Emma was abandoned at PetsMart on June 21, 2003, she was underweight, matted, filthy, stunk of smoke and had other problems. I named her Emma Lauren after my chiropractor and my doctor...they are both very tiny and very pretty just like her.
Emma has always had her own quirks you might say, things that kept her from being unadoptable i.e. litterbox issues, so in any other situation she would have been euthanized immediately, but I could not let that happen. I loved her. She had lost weight on me once before and so I just started feeding her more often and she gained it back and was fine. The next time, it did not work. Emma always had some sort of little problem, ears and eyes mainly, but it was constant for the sweet girl. A couple months back, she woke me up in the middle of the night sitting on my chest, her eyes and nose crusted and running, breathing heavy and looking so frail.
I called the vet immediately, her T4 cells were insanely high and she was down to 3.8lbs. I was terrified, but I was not going to give up on her. The vet said she was in critical condition and that I could do more for her at home being with her 24/7, but the next three days would be rough. She had stopped eating and drinking, so I syringe fed her every four hours and she got sub-q fluids and meds every 12. She got thru the three days, so I kept up the feedings and the meds for a month, eventually she started eating on her own and drinking water. But the weight gain was slight. She had good and bad days. And never did I think that I was going to lose her. My vet told my mom that if anyone can keep her alive, I can because he knows how much I love my cats and what I will do for them...but Emma was more sick than any of us really knew. After a month, things looked promising, she was eating pretty well, getting her meds, but the weight gain was not there. Her little heart still pounded awfully strong though and she was always breathing hard and taking breaks when walking.

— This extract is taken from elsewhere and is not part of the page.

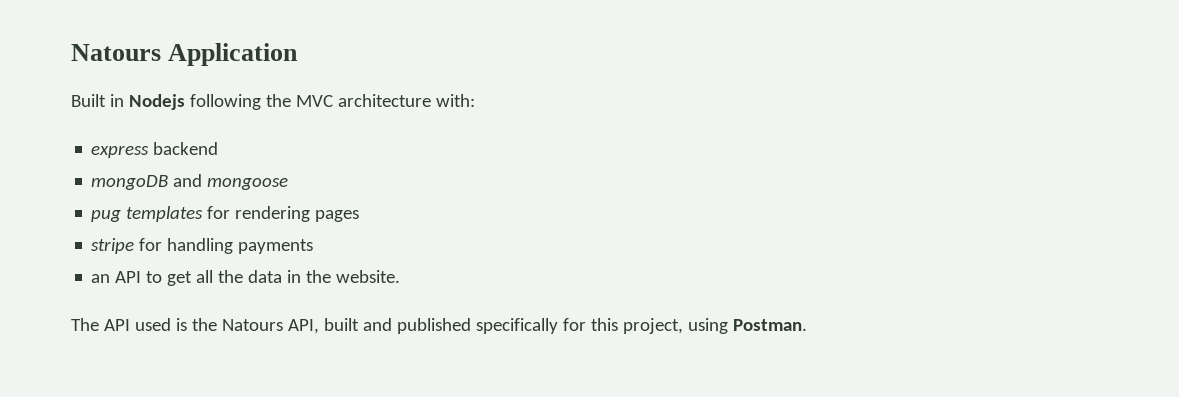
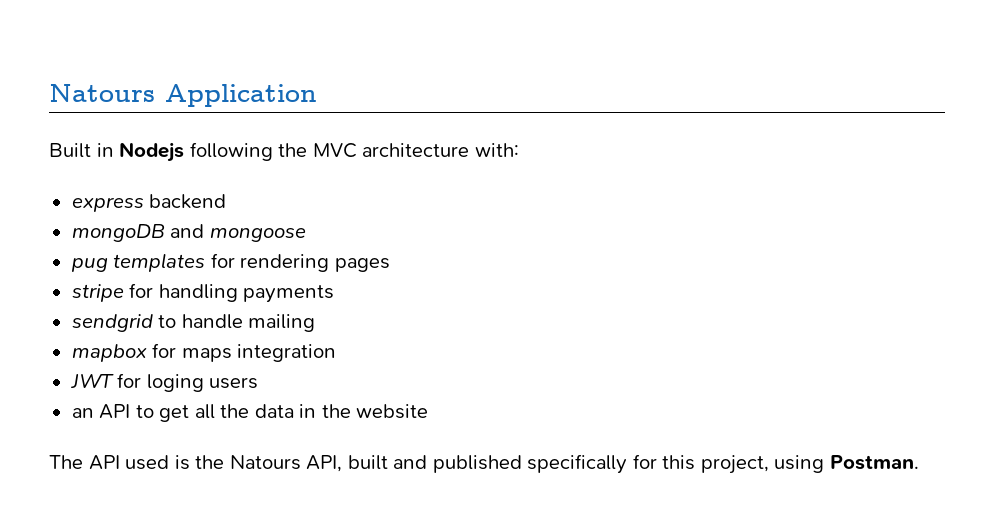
(314, 246) none -> [71,314,316,332] [71,343,337,362] [70,373,259,392] // sendgrid to handle mailing // mapbox for maps integration // JWT for loging users
[336,270,401,283] website. -> [356,404,429,419] website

Then I went and failed my sweet Emma, I got myself so sick that I was put into a hospital and I was not there for her. Thankfully, her Aunt Kelly was...but she should not have needed to be. Aunt Kelly loved Emma too, she took her to her house and did everything that I would have done for her. She is the only one I would have wanted Emma with. Emma was very comfortable there from the moment she walked in, she smacked Princess twice, the boys just watched her, and she settled into Kelly's lap and snuggled in bed with her too, moved Kenmore right out of his space. Emma made herself cozy on Matt's chest too, and soon just as with me, she was lying across Kelly's neck at night. She was perfectly content. I loved hearing how happy she was, it made me able to rest easier. The night before she died, Emma must have gotten her last burst of energy, she climbed up onto Kelly's shoulder and stuck her tiny little head right into her Rice and Broccoli, and then went back for more. That is just what Emma always did, over the shoulder and in the dish. They went to sleep, Emma all curled up in Kelly's neck....but later that morning Emma did something she never does, she got down and went to lay down on Kelly's bath robe on the floor, not one of the cat beds. She never woke up.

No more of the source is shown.